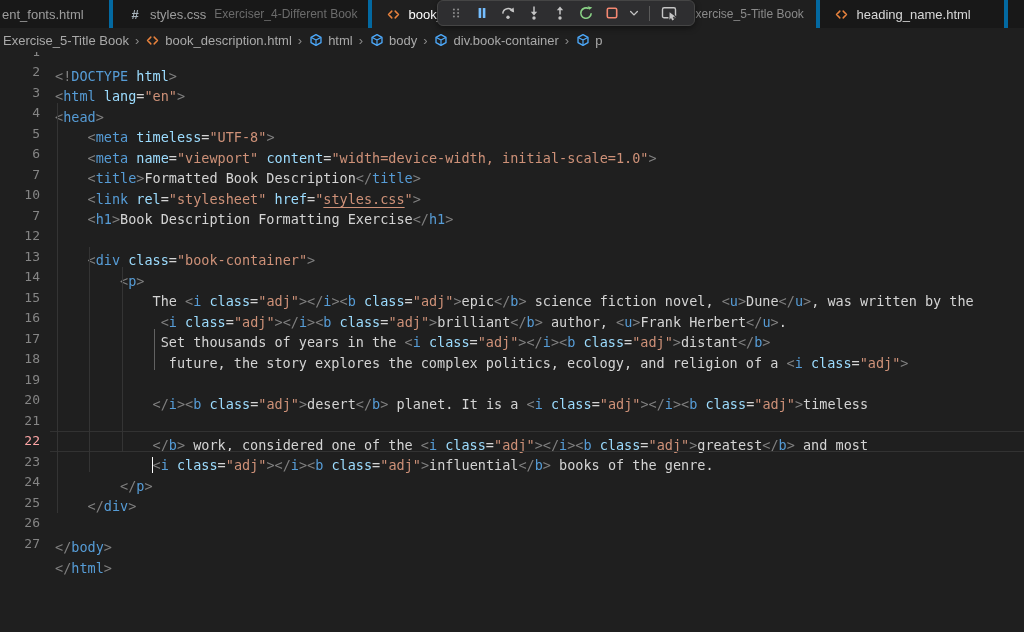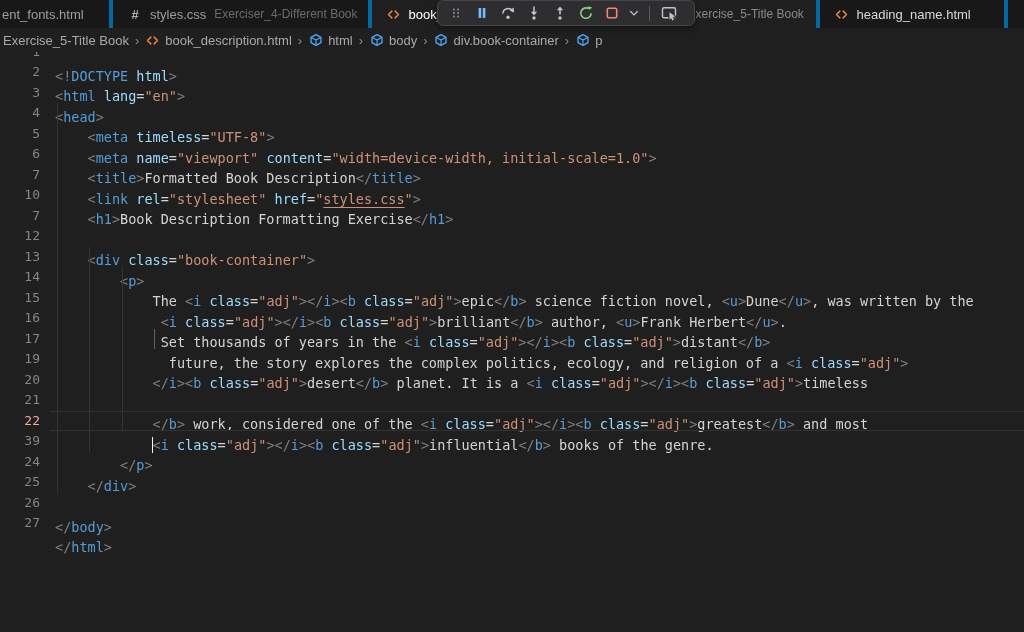--- a/index.html
+++ b/index.html
@@ -243,6 +243,7 @@
         <div class="line"><span class="ln">15</span><span class="lc"><span class="tk-text">             </span><span class="tk-punc">&lt;</span><span class="tk-tag">i</span><span class="tk-text"> </span><span class="tk-attr">class</span><span class="tk-op">=</span><span class="tk-str">"adj"</span><span class="tk-punc">&gt;&lt;/</span><span class="tk-tag">i</span><span class="tk-punc">&gt;&lt;</span><span class="tk-tag">b</span><span class="tk-text"> </span><span class="tk-attr">class</span><span class="tk-op">=</span><span class="tk-str">"adj"</span><span class="tk-punc">&gt;</span><span class="tk-text">brilliant</span><span class="tk-punc">&lt;/</span><span class="tk-tag">b</span><span class="tk-punc">&gt;</span><span class="tk-text"> author, </span><span class="tk-punc">&lt;</span><span class="tk-tag">u</span><span class="tk-punc">&gt;</span><span class="tk-text">Frank Herbert</span><span class="tk-punc">&lt;/</span><span class="tk-tag">u</span><span class="tk-punc">&gt;</span><span class="tk-text">.</span></span><div class="guide" style="left: 57px;"></div><div class="guide" style="left: 89.496px;"></div><div class="guide" style="left: 121.992px;"></div></div>
         <div class="line"><span class="ln">16</span><span class="lc"><span class="tk-text">             Set thousands of years in the </span><span class="tk-punc">&lt;</span><span class="tk-tag">i</span><span class="tk-text"> </span><span class="tk-attr">class</span><span class="tk-op">=</span><span class="tk-str">"adj"</span><span class="tk-punc">&gt;&lt;/</span><span class="tk-tag">i</span><span class="tk-punc">&gt;&lt;</span><span class="tk-tag">b</span><span class="tk-text"> </span><span class="tk-attr">class</span><span class="tk-op">=</span><span class="tk-str">"adj"</span><span class="tk-punc">&gt;</span><span class="tk-text">distant</span><span class="tk-punc">&lt;/</span><span class="tk-tag">b</span><span class="tk-punc">&gt;</span></span><div class="guide" style="left: 57px;"></div><div class="guide" style="left: 89.496px;"></div><div class="guide" style="left: 121.992px;"></div></div>
         <div class="line"><span class="ln">17</span><span class="lc"><span class="tk-text">              future, the story explores the complex politics, ecology, and religion of a </span><span class="tk-punc">&lt;</span><span class="tk-tag">i</span><span class="tk-text"> </span><span class="tk-attr">class</span><span class="tk-op">=</span><span class="tk-str">"adj"</span><span class="tk-punc">&gt;</span></span><div class="guide" style="left: 57px;"></div><div class="guide" style="left: 89.496px;"></div><div class="guide" style="left: 121.992px;"></div><div class="guide active" style="left: 154.488px;"></div></div>
+        <div class="line"><span class="ln">18</span><span class="lc"></span><div class="guide" style="left: 57px;"></div><div class="guide" style="left: 89.496px;"></div><div class="guide" style="left: 121.992px;"></div><div class="guide active" style="left: 154.488px;"></div></div>
         <div class="line"><span class="ln">19</span><span class="lc"><span class="tk-text">            </span><span class="tk-punc">&lt;/</span><span class="tk-tag">i</span><span class="tk-punc">&gt;&lt;</span><span class="tk-tag">b</span><span class="tk-text"> </span><span class="tk-attr">class</span><span class="tk-op">=</span><span class="tk-str">"adj"</span><span class="tk-punc">&gt;</span><span class="tk-text">desert</span><span class="tk-punc">&lt;/</span><span class="tk-tag">b</span><span class="tk-punc">&gt;</span><span class="tk-text"> planet. It is a </span><span class="tk-punc">&lt;</span><span class="tk-tag">i</span><span class="tk-text"> </span><span class="tk-attr">class</span><span class="tk-op">=</span><span class="tk-str">"adj"</span><span class="tk-punc">&gt;&lt;/</span><span class="tk-tag">i</span><span class="tk-punc">&gt;&lt;</span><span class="tk-tag">b</span><span class="tk-text"> </span><span class="tk-attr">class</span><span class="tk-op">=</span><span class="tk-str">"adj"</span><span class="tk-punc">&gt;</span><span class="tk-text">timeless</span></span><div class="guide" style="left: 57px;"></div><div class="guide" style="left: 89.496px;"></div><div class="guide" style="left: 121.992px;"></div></div>
         <div class="line"><span class="ln">20</span><span class="lc"></span><div class="guide" style="left: 57px;"></div><div class="guide" style="left: 89.496px;"></div><div class="guide" style="left: 121.992px;"></div></div>
         <div class="line"><span class="ln">21</span><span class="lc"><span class="tk-text">            </span><span class="tk-punc">&lt;/</span><span class="tk-tag">b</span><span class="tk-punc">&gt;</span><span class="tk-text"> work, considered one of the </span><span class="tk-punc">&lt;</span><span class="tk-tag">i</span><span class="tk-text"> </span><span class="tk-attr">class</span><span class="tk-op">=</span><span class="tk-str">"adj"</span><span class="tk-punc">&gt;&lt;/</span><span class="tk-tag">i</span><span class="tk-punc">&gt;&lt;</span><span class="tk-tag">b</span><span class="tk-text"> </span><span class="tk-attr">class</span><span class="tk-op">=</span><span class="tk-str">"adj"</span><span class="tk-punc">&gt;</span><span class="tk-text">greatest</span><span class="tk-punc">&lt;/</span><span class="tk-tag">b</span><span class="tk-punc">&gt;</span><span class="tk-text"> and most</span></span><div class="guide" style="left: 57px;"></div><div class="guide" style="left: 89.496px;"></div><div class="guide" style="left: 121.992px;"></div></div>

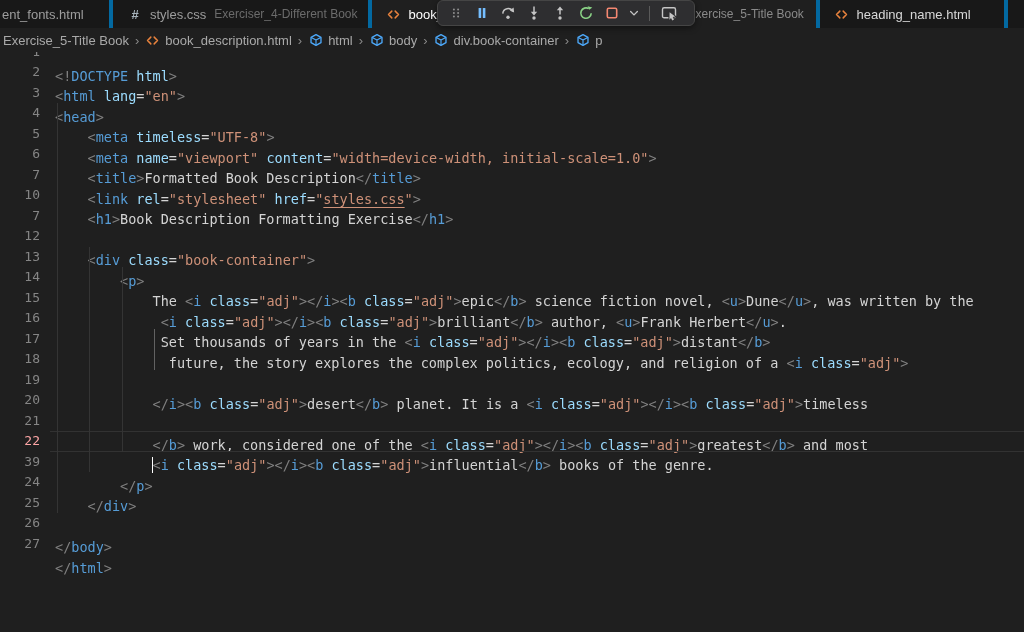--- a/index.html
+++ b/index.html
@@ -248,7 +248,7 @@
         <div class="line"><span class="ln">20</span><span class="lc"></span><div class="guide" style="left: 57px;"></div><div class="guide" style="left: 89.496px;"></div><div class="guide" style="left: 121.992px;"></div></div>
         <div class="line"><span class="ln">21</span><span class="lc"><span class="tk-text">            </span><span class="tk-punc">&lt;/</span><span class="tk-tag">b</span><span class="tk-punc">&gt;</span><span class="tk-text"> work, considered one of the </span><span class="tk-punc">&lt;</span><span class="tk-tag">i</span><span class="tk-text"> </span><span class="tk-attr">class</span><span class="tk-op">=</span><span class="tk-str">"adj"</span><span class="tk-punc">&gt;&lt;/</span><span class="tk-tag">i</span><span class="tk-punc">&gt;&lt;</span><span class="tk-tag">b</span><span class="tk-text"> </span><span class="tk-attr">class</span><span class="tk-op">=</span><span class="tk-str">"adj"</span><span class="tk-punc">&gt;</span><span class="tk-text">greatest</span><span class="tk-punc">&lt;/</span><span class="tk-tag">b</span><span class="tk-punc">&gt;</span><span class="tk-text"> and most</span></span><div class="guide" style="left: 57px;"></div><div class="guide" style="left: 89.496px;"></div><div class="guide" style="left: 121.992px;"></div></div>
         <div class="line current"><div class="cur-box"></div><span class="ln">22</span><span class="lc"><span class="tk-text">            </span><span class="cursor"></span><span class="tk-punc">&lt;</span><span class="tk-tag">i</span><span class="tk-text"> </span><span class="tk-attr">class</span><span class="tk-op">=</span><span class="tk-str">"adj"</span><span class="tk-punc">&gt;&lt;/</span><span class="tk-tag">i</span><span class="tk-punc">&gt;&lt;</span><span class="tk-tag">b</span><span class="tk-text"> </span><span class="tk-attr">class</span><span class="tk-op">=</span><span class="tk-str">"adj"</span><span class="tk-punc">&gt;</span><span class="tk-text">influential</span><span class="tk-punc">&lt;/</span><span class="tk-tag">b</span><span class="tk-punc">&gt;</span><span class="tk-text"> books of the genre.</span></span><div class="guide" style="left: 57px;"></div><div class="guide" style="left: 89.496px;"></div><div class="guide" style="left: 121.992px;"></div></div>
-        <div class="line"><span class="ln">39</span><span class="lc"><span class="tk-text">        </span><span class="tk-punc">&lt;/</span><span class="tk-tag">p</span><span class="tk-punc">&gt;</span></span><div class="guide" style="left: 57px;"></div><div class="guide" style="left: 89.496px;"></div></div>
+        <div class="line"><span class="ln">23</span><span class="lc"><span class="tk-text">        </span><span class="tk-punc">&lt;/</span><span class="tk-tag">p</span><span class="tk-punc">&gt;</span></span><div class="guide" style="left: 57px;"></div><div class="guide" style="left: 89.496px;"></div></div>
         <div class="line"><span class="ln">24</span><span class="lc"><span class="tk-text">    </span><span class="tk-punc">&lt;/</span><span class="tk-tag">div</span><span class="tk-punc">&gt;</span></span><div class="guide" style="left: 57px;"></div></div>
         <div class="line"><span class="ln">25</span><span class="lc"></span><div class="guide" style="left: 57px;"></div></div>
         <div class="line"><span class="ln">26</span><span class="lc"><span class="tk-punc">&lt;/</span><span class="tk-tag">body</span><span class="tk-punc">&gt;</span></span></div>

** TASK INSTRUCTIONS **
Check every line of the data above for the string "active", and copy those that have it.

** OUTPUT OF THE TASK **
         <div class="line"><span class="ln">17</span><span class="lc"><span class="tk-text">              future, the story explores the complex politics, ecology, and religion of a </span><span class="tk-punc">&lt;</span><span class="tk-tag">i</span><span class="tk-text"> </span><span class="tk-attr">class</span><span class="tk-op">=</span><span class="tk-str">"adj"</span><span class="tk-punc">&gt;</span></span><div class="guide" style="left: 57px;"></div><div class="guide" style="left: 89.496px;"></div><div class="guide" style="left: 121.992px;"></div><div class="guide active" style="left: 154.488px;"></div></div>
+        <div class="line"><span class="ln">18</span><span class="lc"></span><div class="guide" style="left: 57px;"></div><div class="guide" style="left: 89.496px;"></div><div class="guide" style="left: 121.992px;"></div><div class="guide active" style="left: 154.488px;"></div></div>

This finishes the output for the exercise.